L’augmentation du nombre de producteurs autorisés est un des principaux facteurs qui contribuent à la large disponibilité des armes légères et de petit calibre (ALPC) ainsi que de leurs munitions. Cette multiplication des producteurs découle en bonne partie des transferts d’équipement de production. Une fois installé, un tel équipement peut servir à la production des ALPC pendant des décennies. La multiplication des sources de production a pour conséquence regrettable la plus grande disponibilité des ALPC pour des utilisateurs finaux indésirables ou non autorisés. Afin d'éviter de contribuer à la prolifération des ALPC et de leurs munitions, de plus en plus d'États adoptent des pratiques restrictives en matière d'exportation de matériel de production servant à les fabriquer.

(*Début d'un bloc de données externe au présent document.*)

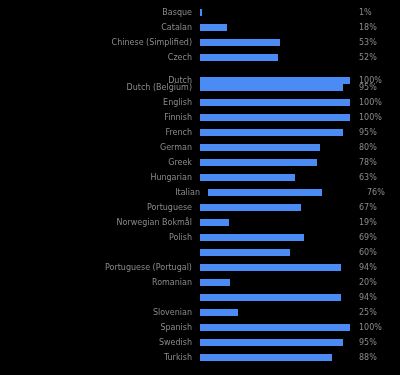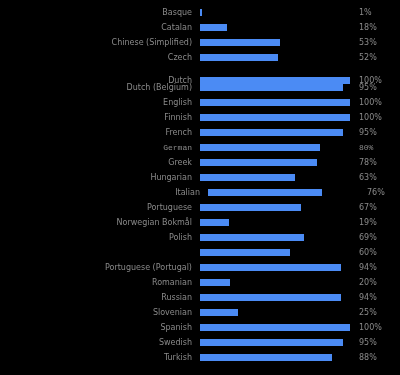"German" div.row { font-family: Liberation Mono, monospace -> none }
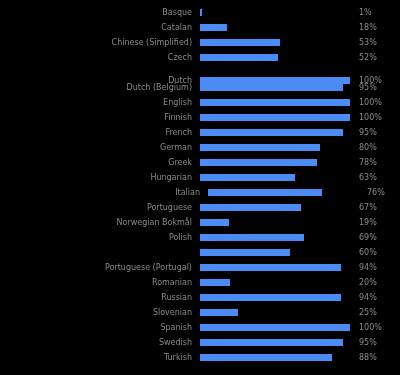"Russian" div.row-label { html: <div>Russian</div> -> none }
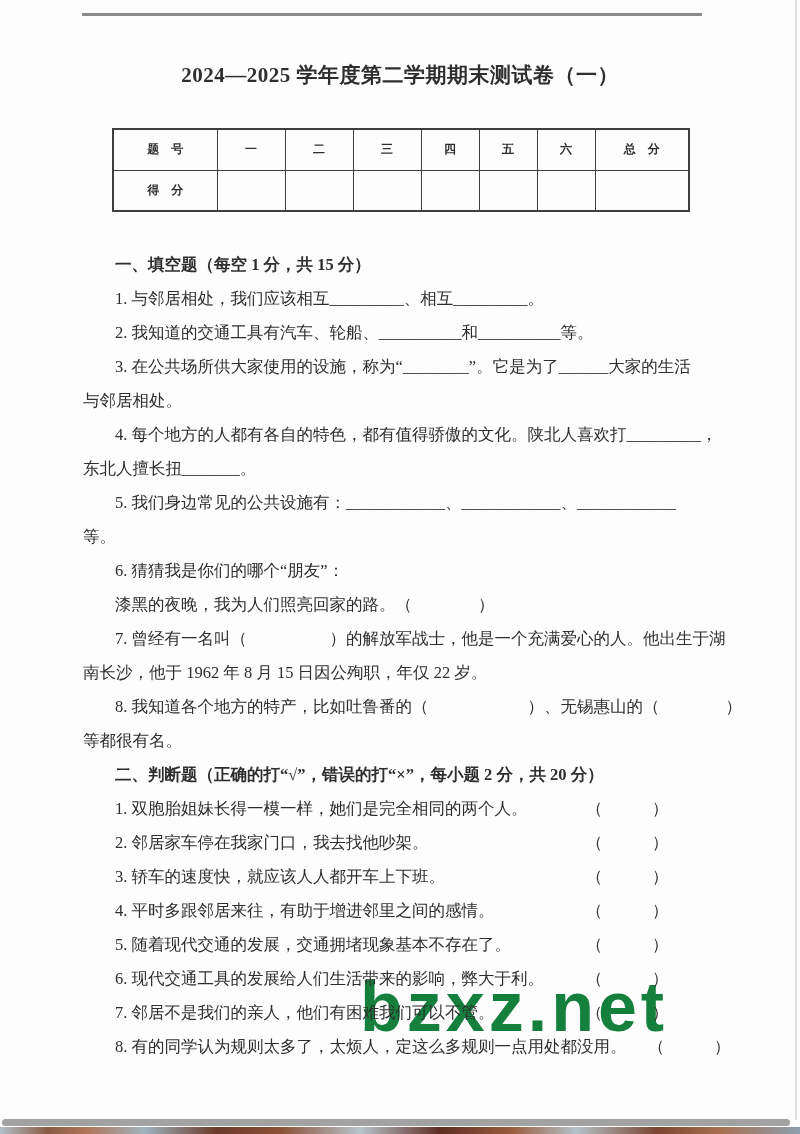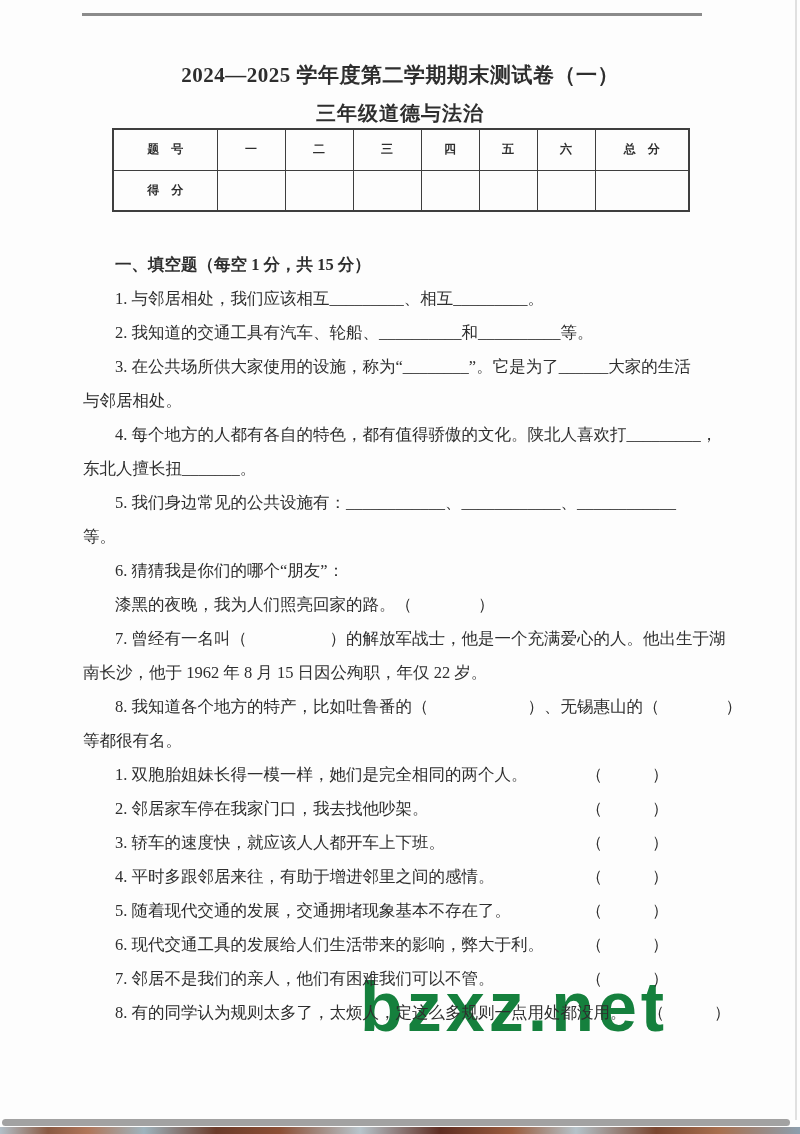"三年级道德与法治" div.title2 { html: <div>三年级道德与法治</div> -> none }
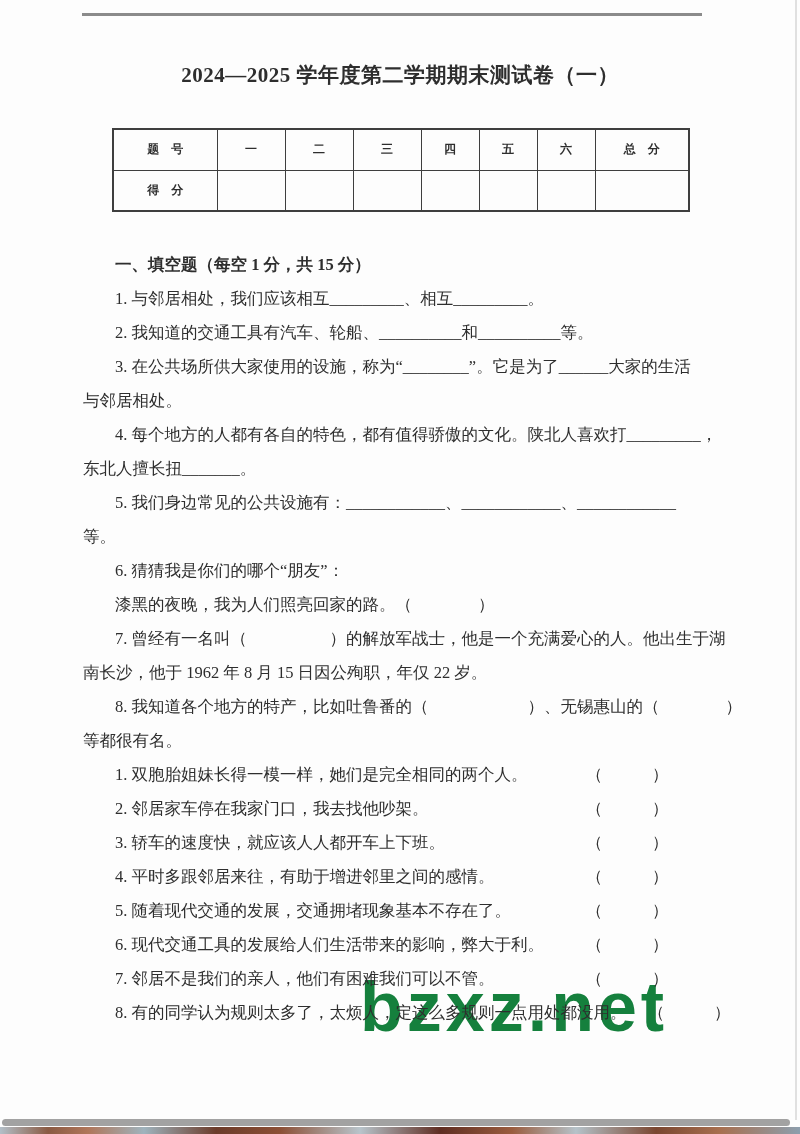"二、判断题（正确的打“√”，错误的打“×”，每小题 2 分，共 20 分）" div.line { html: none -> <div>二、判断题（正确的打“√”，错误的打“×”，每小题 2 分，共 20 分）</div> }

Cette note a pour but de comparer les principales pratiques des trois pays dans lesquels se situent les plus importants fabricants mondiaux d'équipement moderne de production de munitions pour ALPC à usage militaire et policier. Les fabricants sont la New Lachaussée et EDB Engineering en Belgique, Manurhin Equipment en France, et Fritz Werner en Allemagne. Il apparaît que les pratiques belges sont moins restrictives que celles de la France et de l’Allemagne, qui ont toutes les deux souscrit à une politique de prudence. Cette politique a pour but d’éviter le détournement des armements produits avec des machines vendues par ces deux pays. Les pratiques moins restrictives de la Belgique signifient qu’elle se met à contre-courant de cette politique de prudence, fondamentale dans la prévention des conflits et la lutte contre la prolifération des ALPC. La Belgique affaiblit ainsi les efforts en train de se mettre en place au sein de l’Union européenne et consentis par ses voisins.